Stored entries
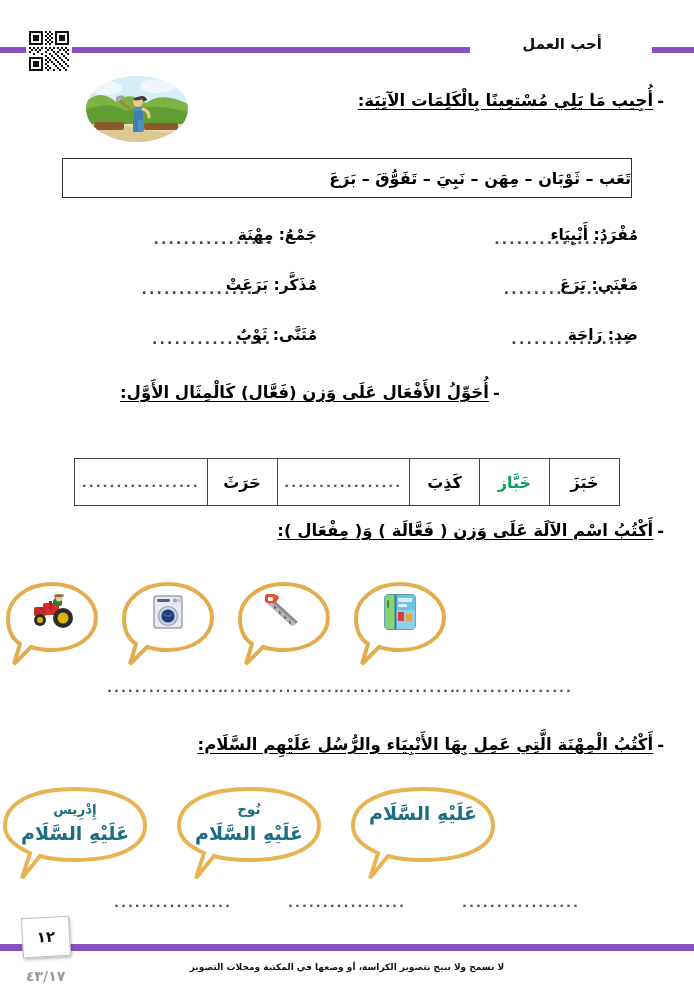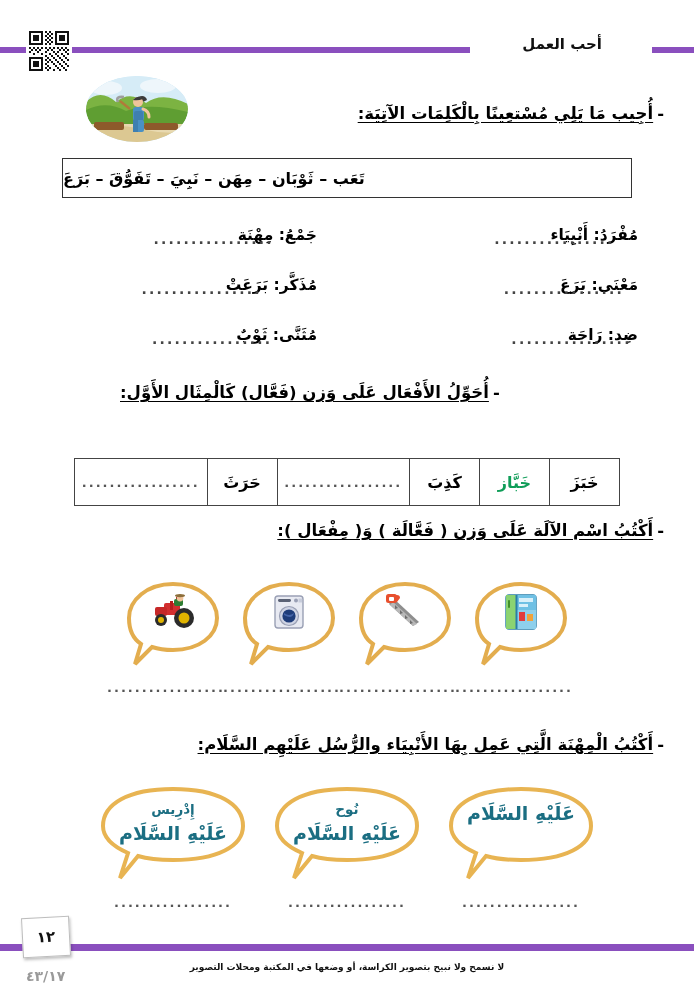"-أُجِيب مَا يَلِي مُسْتعِينًا" .q1-head { top: 104px -> 91px }
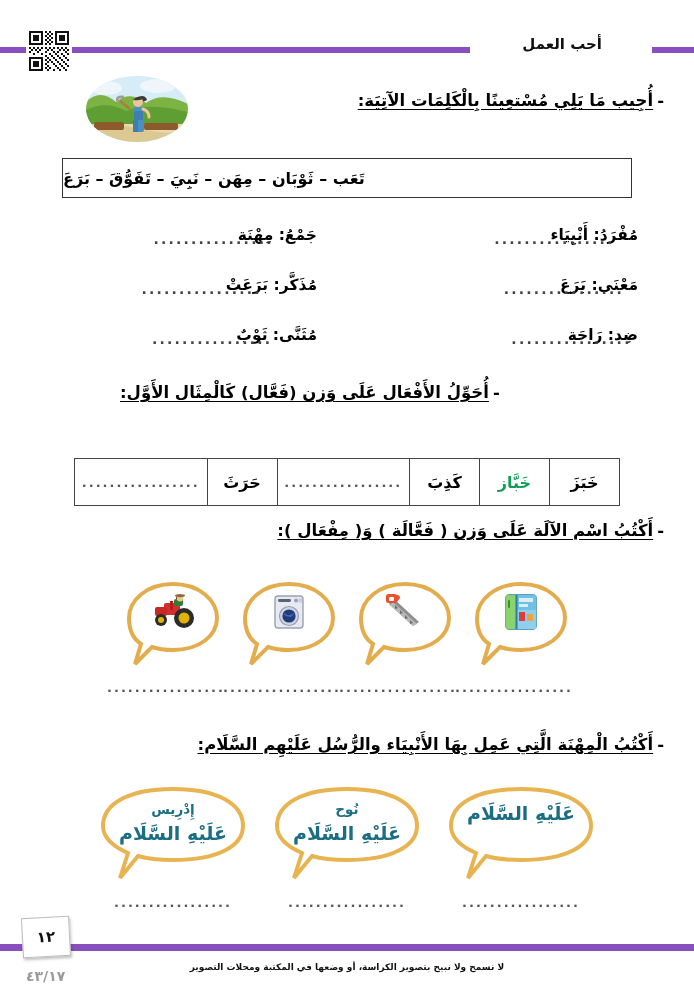"تَعَب – ثَوْبَان – مِهَن" .wordbank { justify-content: flex-end -> flex-start }
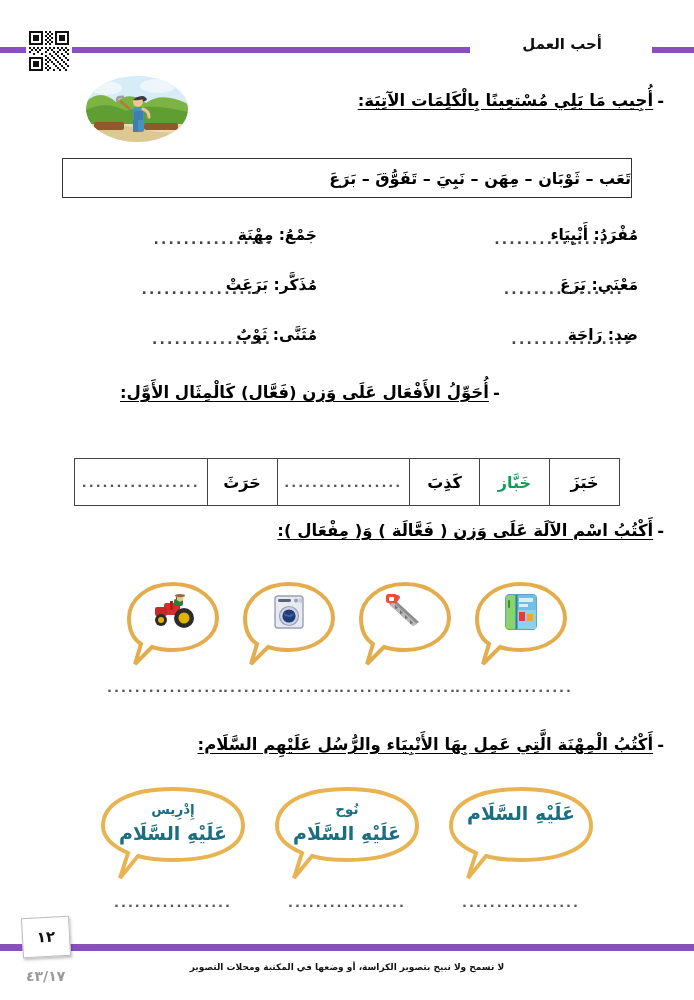"إِدْرِيس" .bubbles-row { justify-content: center -> flex-start }
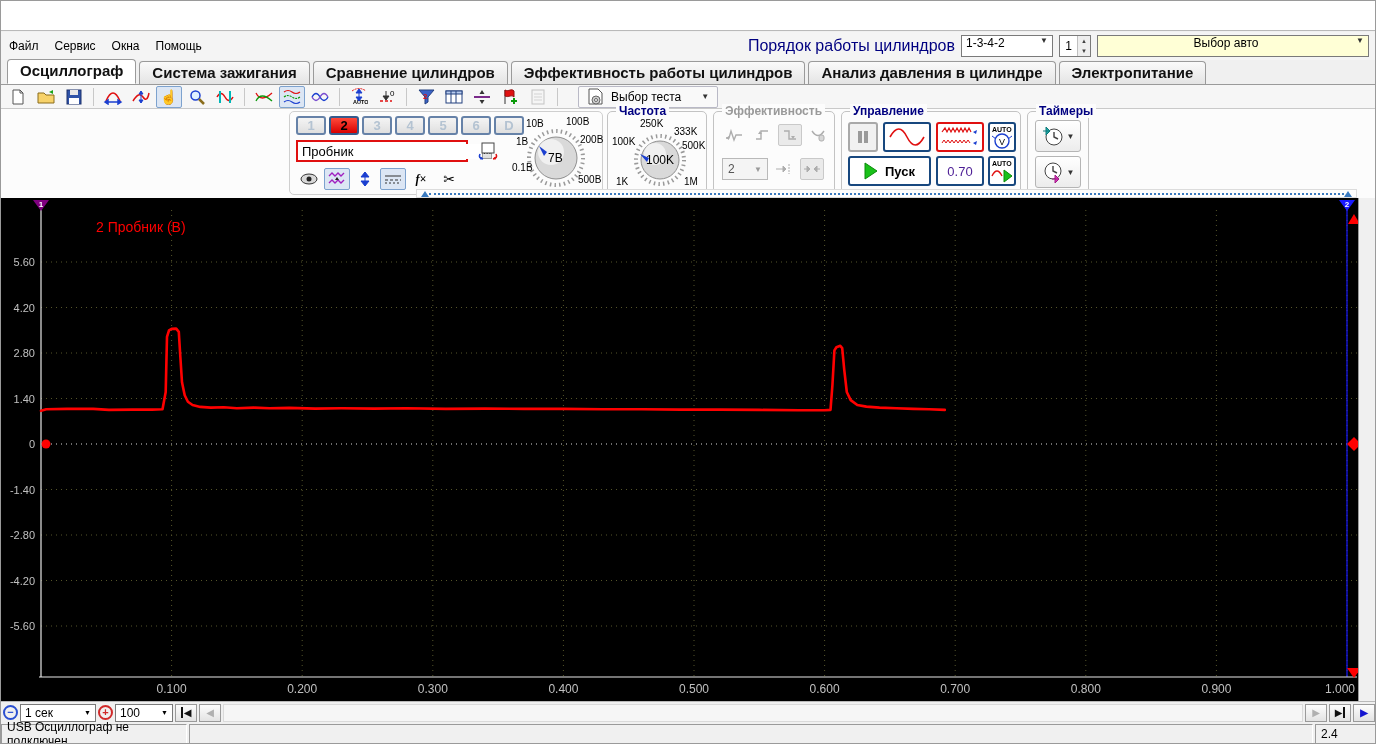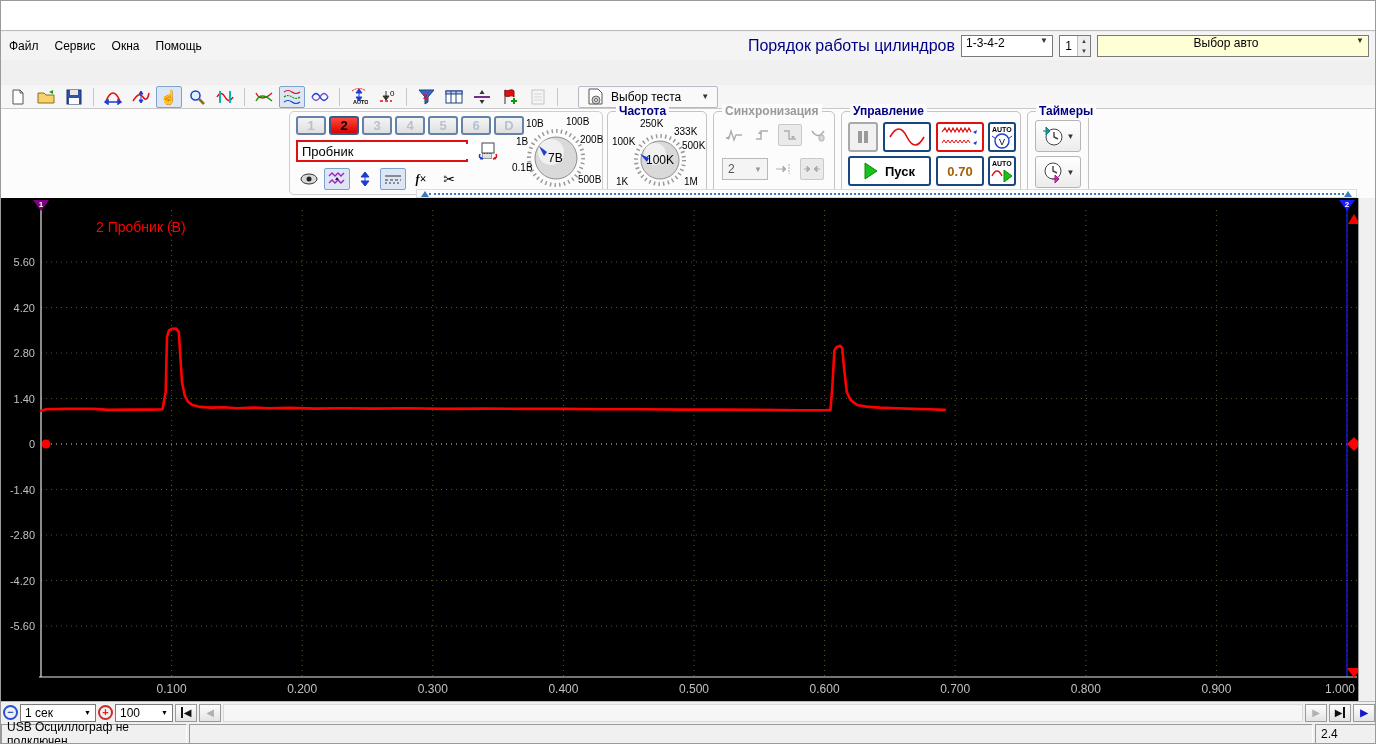"Осциллограф" div { html: none -> <div> <div>Осциллограф</div> <div>Система зажигания</div> <div>Сравнение цилиндров</div> <div>Эффективность работы цилиндров</div> <div>Анализ давления в цилиндре</div> <div>Электропитание</div> </div> }
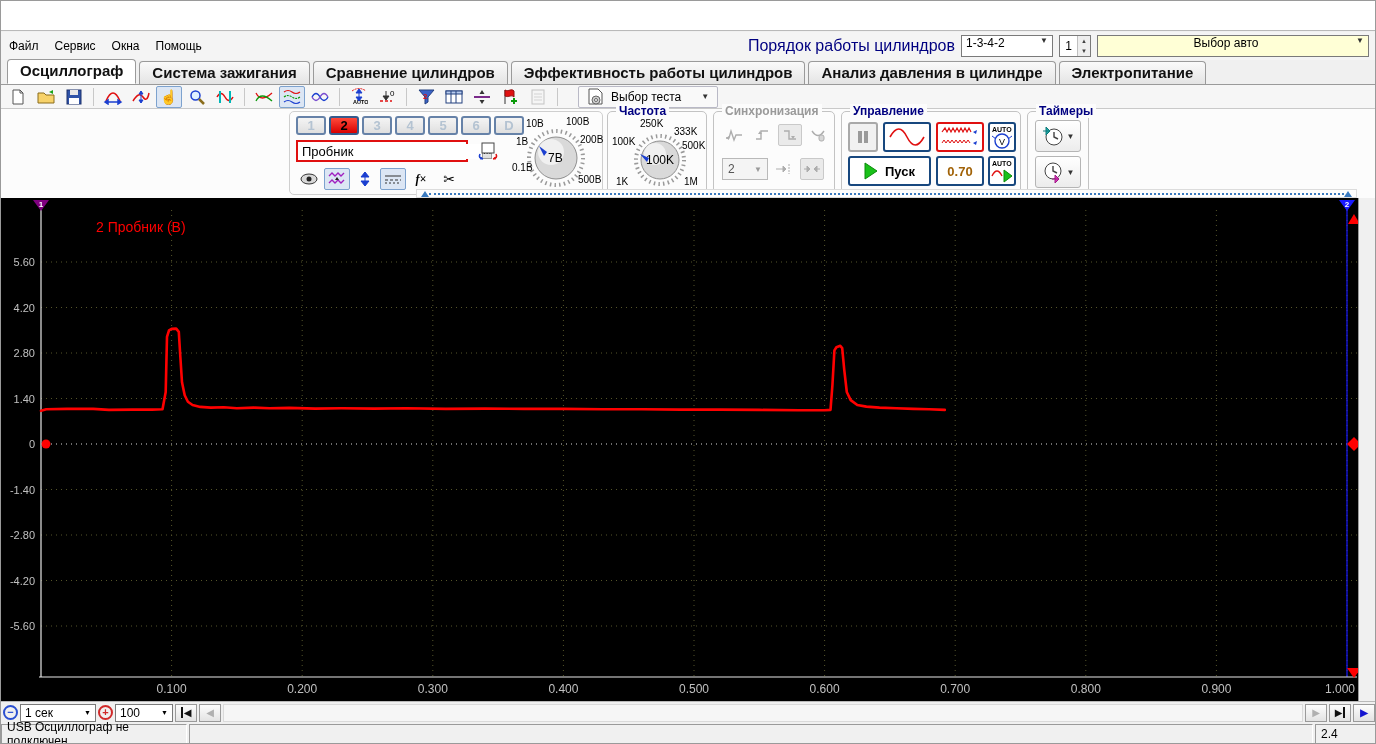"Синхронизация" span.gtitle { text: Синхронизация -> Эффективность }
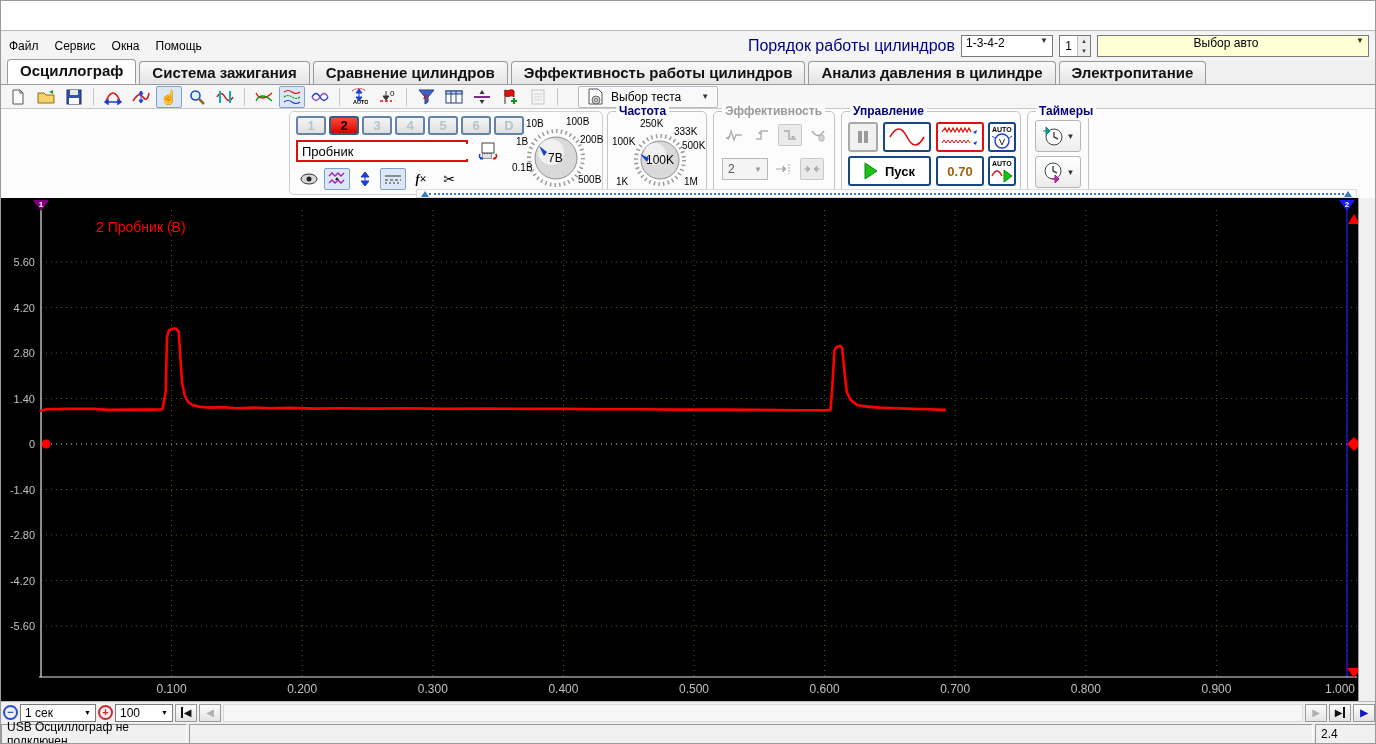"0.70" #threshold-btn { color: #a16207 -> #4c1d95; font-weight: bold -> normal }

» **Exercise goal**
If a record contains a picture, leave the picture out; repeat the record itself exactly.

» **Reply to the exercise**
"-أُجِيب مَا يَلِي مُسْتعِينًا" .q1-head { top: 104px -> 91px }
"تَعَب – ثَوْبَان – مِهَن" .wordbank { justify-content: flex-end -> flex-start }
"إِدْرِيس" .bubbles-row { justify-content: center -> flex-start }
"Осциллограф" div { html: none -> <div> <div>Осциллограф</div> <div>Система зажигания</div> <div>Сравнение цилиндров</div> <div>Эффективность работы цилиндров</div> <div>Анализ давления в цилиндре</div> <div>Электропитание</div> </div> }
"Синхронизация" span.gtitle { text: Синхронизация -> Эффективность }
"0.70" #threshold-btn { color: #a16207 -> #4c1d95; font-weight: bold -> normal }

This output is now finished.